Pour faire fonctionner le tout, l’enjeu est d’équilibrer la ration de ce méthaniseur. «Il est comparable à une vache, avec une bouche qui ingère, un œsophage, un estomac et un anus», explique Camille Deraeve. Pour cela, l’équipe est accompagnée d’un biologiste de son constructeur, AES Dana. La partie solide est chargée dans les incorporateurs bio-push, pendant que le digestat (qui permet de faire glisser le tout) est amené par tuyaux. «Chaque volume de chaque ingrédient est noté sur tablette.
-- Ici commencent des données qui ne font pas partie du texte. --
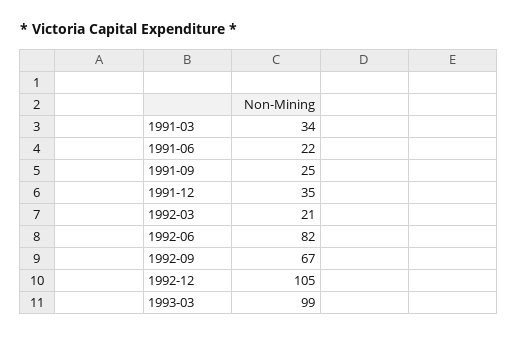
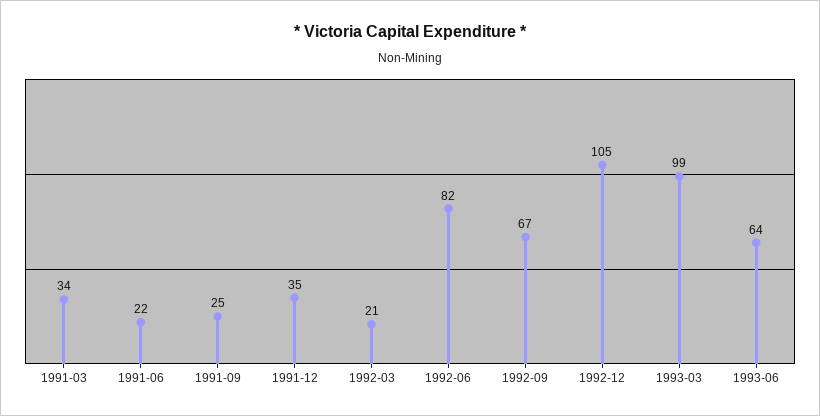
1993-06: none -> 64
Nous effectuons un week-end sur huit de permanence, et il faut que le chargement soit exactement le même à chaque fois.» Soixante-dix à quatre-vingt jours seront nécessaires entre l’entrée de la matière et sa transformation.
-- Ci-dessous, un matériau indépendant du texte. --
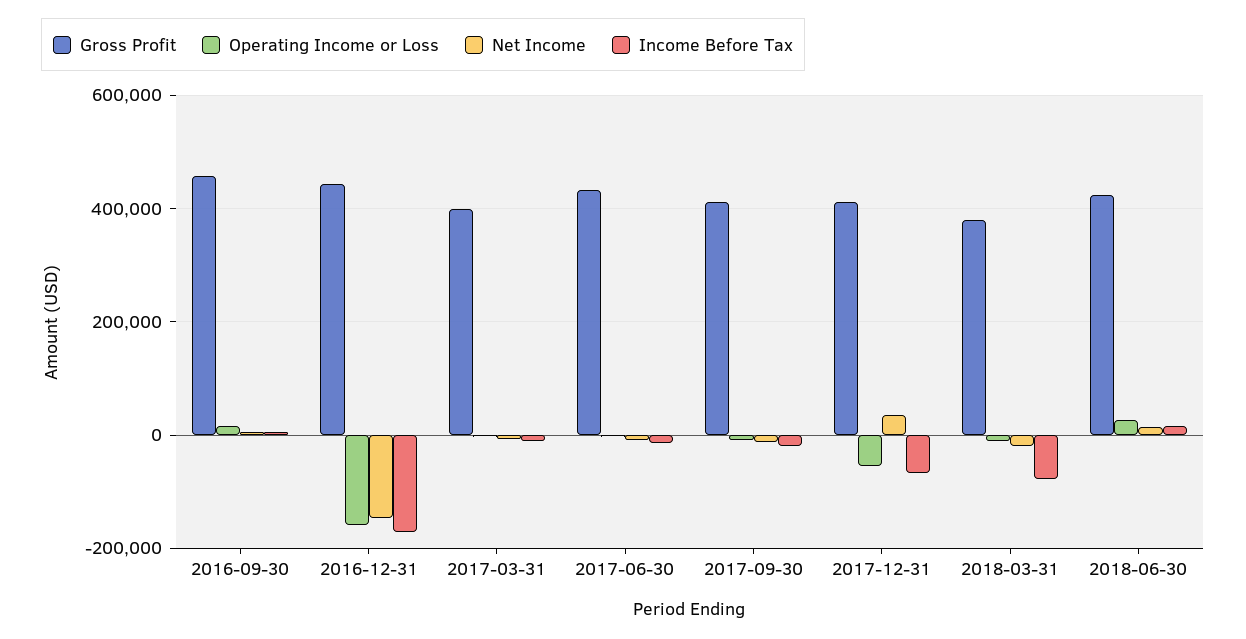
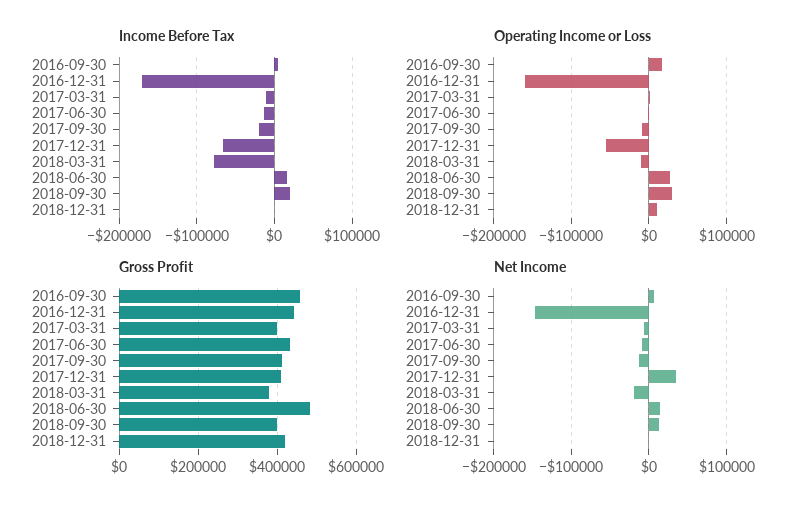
Gross Profit, 2018-06-30: 420000 -> 480000
Income Before Tax, 2018-09-30: none -> 20000
Income Before Tax, 2018-12-31: none -> 0
Operating Income or Loss, 2018-09-30: none -> 30000
Operating Income or Loss, 2018-12-31: none -> 10000
Gross Profit, 2018-09-30: none -> 400000
Gross Profit, 2018-12-31: none -> 420000
Net Income, 2018-09-30: none -> 10000
Net Income, 2018-12-31: none -> 0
En plus du biogaz, le méthaniseur produit du digestat. Ici, il est entièrement liquide. «Nous avons fait le choix de ne pas nous équiper d’un séparateur de phase. Nous voulions un engrais NPK complet (azote, phosphore, potassium). Pour son stockage, une fosse enterrée a été construite à Merville-au-Bois (hameau d’Ailly-sur-Noye), et une autre est en projet à Chaussoy-Epagny, «au plus près des champs». À la question «appauvrissez-vous vos sols en exportant les couverts», les agriculteurs répondent par la négative. «Tous les résidus des cultures sont restitués. En plus du digestat, le bilan est très bon.»
Une entente indispensable
Un tel projet collectif nécessite de s’entendre. «Nous avons opté pour la méthode EPR (méthode de l’évaluation participative rapide) pour mieux se connaître les uns les autres. Aujourd’hui, chacun a ses engagements, ses fonctions, et s’y tient.» Fabrice et Loïc occupent notamment un mi-temps chacun au sein de la SAS pour assurer son fonctionnement. «Nous recrutons désormais une personne à temps complet pour la logistique du site.» Un des associés, à la tête d’une ETA, a aussi embauché 1,5 ETP pour effectuer le transport des matières vers les silos.
Pour pousser plus loin le bouchon de l’autonomie, les associés souhaitent investir dans des panneaux photovoltaïques, qui leur offriraient une autosuffisance en électricité. «Cela peut faire sourire, mais pour produire de l’énergie, la première dépense est l’énergie.» Une inauguration, avec visite du site, sera organisée cet automne.